## Task goal
Your copy should match the records exactly, except that no pictures appear in it.

##########

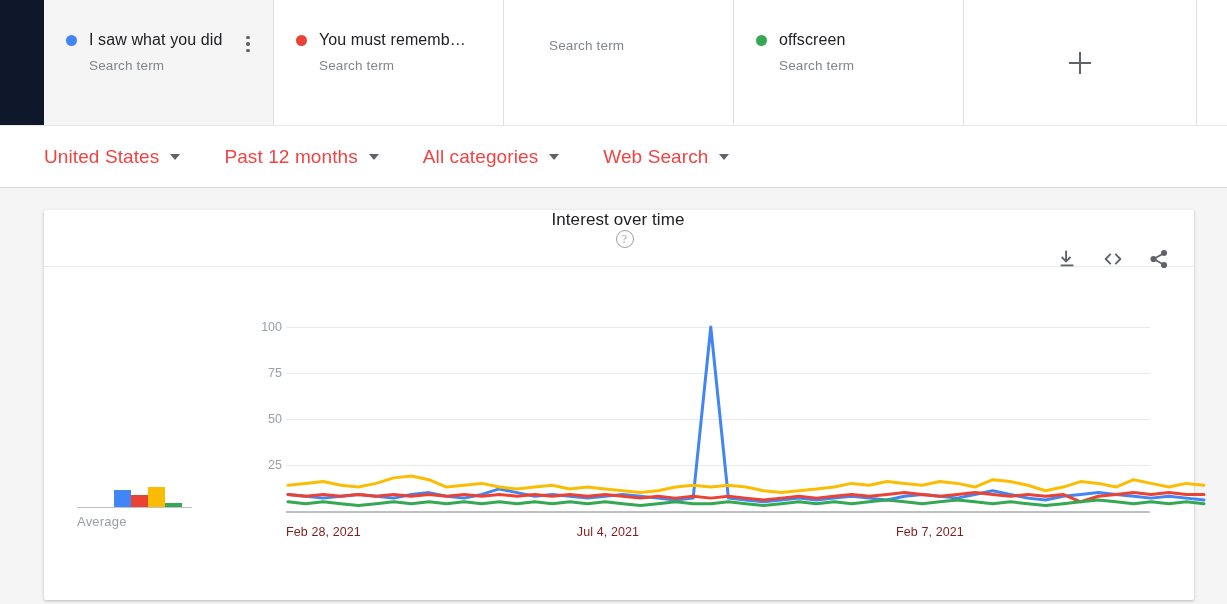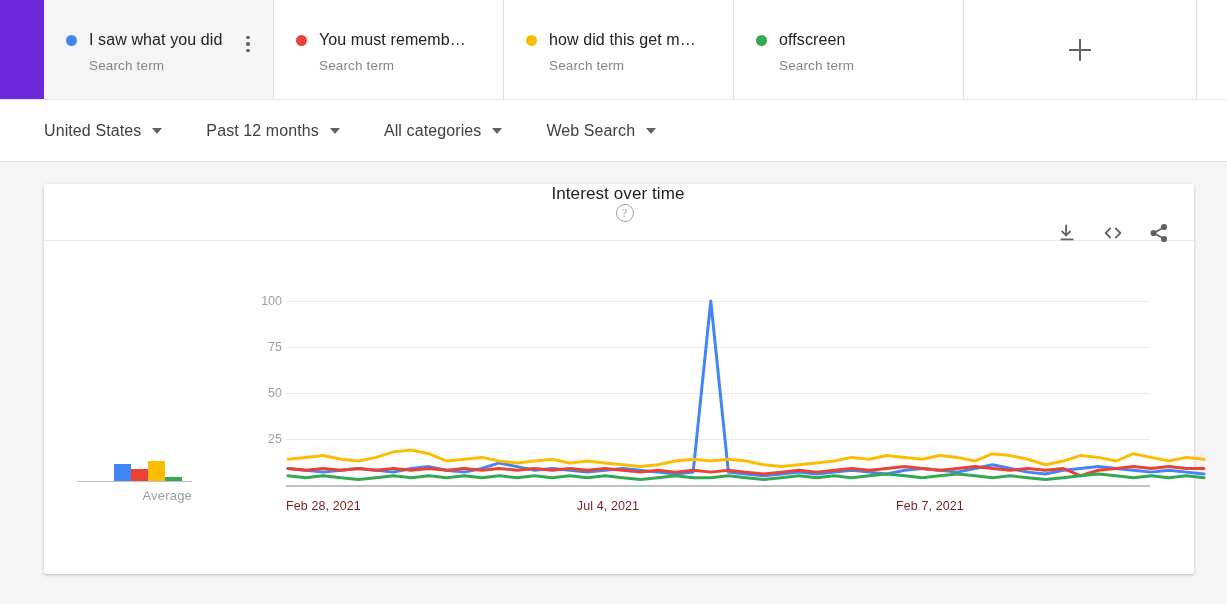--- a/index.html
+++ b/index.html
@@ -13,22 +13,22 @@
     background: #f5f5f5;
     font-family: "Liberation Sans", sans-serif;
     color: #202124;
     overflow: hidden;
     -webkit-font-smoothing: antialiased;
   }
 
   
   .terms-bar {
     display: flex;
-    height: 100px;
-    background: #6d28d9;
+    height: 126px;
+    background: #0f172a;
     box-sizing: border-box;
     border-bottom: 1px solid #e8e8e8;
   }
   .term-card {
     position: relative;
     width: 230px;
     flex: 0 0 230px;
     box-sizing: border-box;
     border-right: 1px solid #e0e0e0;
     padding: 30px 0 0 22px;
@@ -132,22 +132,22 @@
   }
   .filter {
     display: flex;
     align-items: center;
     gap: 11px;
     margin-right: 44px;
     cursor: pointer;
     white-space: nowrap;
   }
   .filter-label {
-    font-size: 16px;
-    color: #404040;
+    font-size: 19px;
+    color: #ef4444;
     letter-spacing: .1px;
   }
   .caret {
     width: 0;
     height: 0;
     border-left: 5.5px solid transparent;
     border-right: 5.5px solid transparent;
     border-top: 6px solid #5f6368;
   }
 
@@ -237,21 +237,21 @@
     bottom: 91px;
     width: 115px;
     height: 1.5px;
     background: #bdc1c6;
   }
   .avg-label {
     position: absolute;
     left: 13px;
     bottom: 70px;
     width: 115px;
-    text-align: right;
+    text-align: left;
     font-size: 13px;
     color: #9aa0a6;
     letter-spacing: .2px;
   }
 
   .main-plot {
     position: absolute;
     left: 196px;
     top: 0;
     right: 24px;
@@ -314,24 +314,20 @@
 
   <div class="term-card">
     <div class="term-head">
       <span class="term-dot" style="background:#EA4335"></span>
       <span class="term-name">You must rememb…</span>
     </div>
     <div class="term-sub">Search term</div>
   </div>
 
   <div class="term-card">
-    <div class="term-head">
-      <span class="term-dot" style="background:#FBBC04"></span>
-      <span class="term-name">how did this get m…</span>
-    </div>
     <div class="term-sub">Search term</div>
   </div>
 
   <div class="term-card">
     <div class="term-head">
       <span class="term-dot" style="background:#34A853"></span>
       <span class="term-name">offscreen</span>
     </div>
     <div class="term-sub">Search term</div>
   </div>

##########

## Result
--- a/index.html
+++ b/index.html
@@ -13,22 +13,22 @@
     background: #f5f5f5;
     font-family: "Liberation Sans", sans-serif;
     color: #202124;
     overflow: hidden;
     -webkit-font-smoothing: antialiased;
   }
 
   
   .terms-bar {
     display: flex;
-    height: 100px;
-    background: #6d28d9;
+    height: 126px;
+    background: #0f172a;
     box-sizing: border-box;
     border-bottom: 1px solid #e8e8e8;
   }
   .term-card {
     position: relative;
     width: 230px;
     flex: 0 0 230px;
     box-sizing: border-box;
     border-right: 1px solid #e0e0e0;
     padding: 30px 0 0 22px;
@@ -132,22 +132,22 @@
   }
   .filter {
     display: flex;
     align-items: center;
     gap: 11px;
     margin-right: 44px;
     cursor: pointer;
     white-space: nowrap;
   }
   .filter-label {
-    font-size: 16px;
-    color: #404040;
+    font-size: 19px;
+    color: #ef4444;
     letter-spacing: .1px;
   }
   .caret {
     width: 0;
     height: 0;
     border-left: 5.5px solid transparent;
     border-right: 5.5px solid transparent;
     border-top: 6px solid #5f6368;
   }
 
@@ -237,21 +237,21 @@
     bottom: 91px;
     width: 115px;
     height: 1.5px;
     background: #bdc1c6;
   }
   .avg-label {
     position: absolute;
     left: 13px;
     bottom: 70px;
     width: 115px;
-    text-align: right;
+    text-align: left;
     font-size: 13px;
     color: #9aa0a6;
     letter-spacing: .2px;
   }
 
   .main-plot {
     position: absolute;
     left: 196px;
     top: 0;
     right: 24px;
@@ -314,24 +314,20 @@
 
   <div class="term-card">
     <div class="term-head">
       <span class="term-dot" style="background:#EA4335"></span>
       <span class="term-name">You must rememb…</span>
     </div>
     <div class="term-sub">Search term</div>
   </div>
 
   <div class="term-card">
-    <div class="term-head">
-      <span class="term-dot" style="background:#FBBC04"></span>
-      <span class="term-name">how did this get m…</span>
-    </div>
     <div class="term-sub">Search term</div>
   </div>
 
   <div class="term-card">
     <div class="term-head">
       <span class="term-dot" style="background:#34A853"></span>
       <span class="term-name">offscreen</span>
     </div>
     <div class="term-sub">Search term</div>
   </div>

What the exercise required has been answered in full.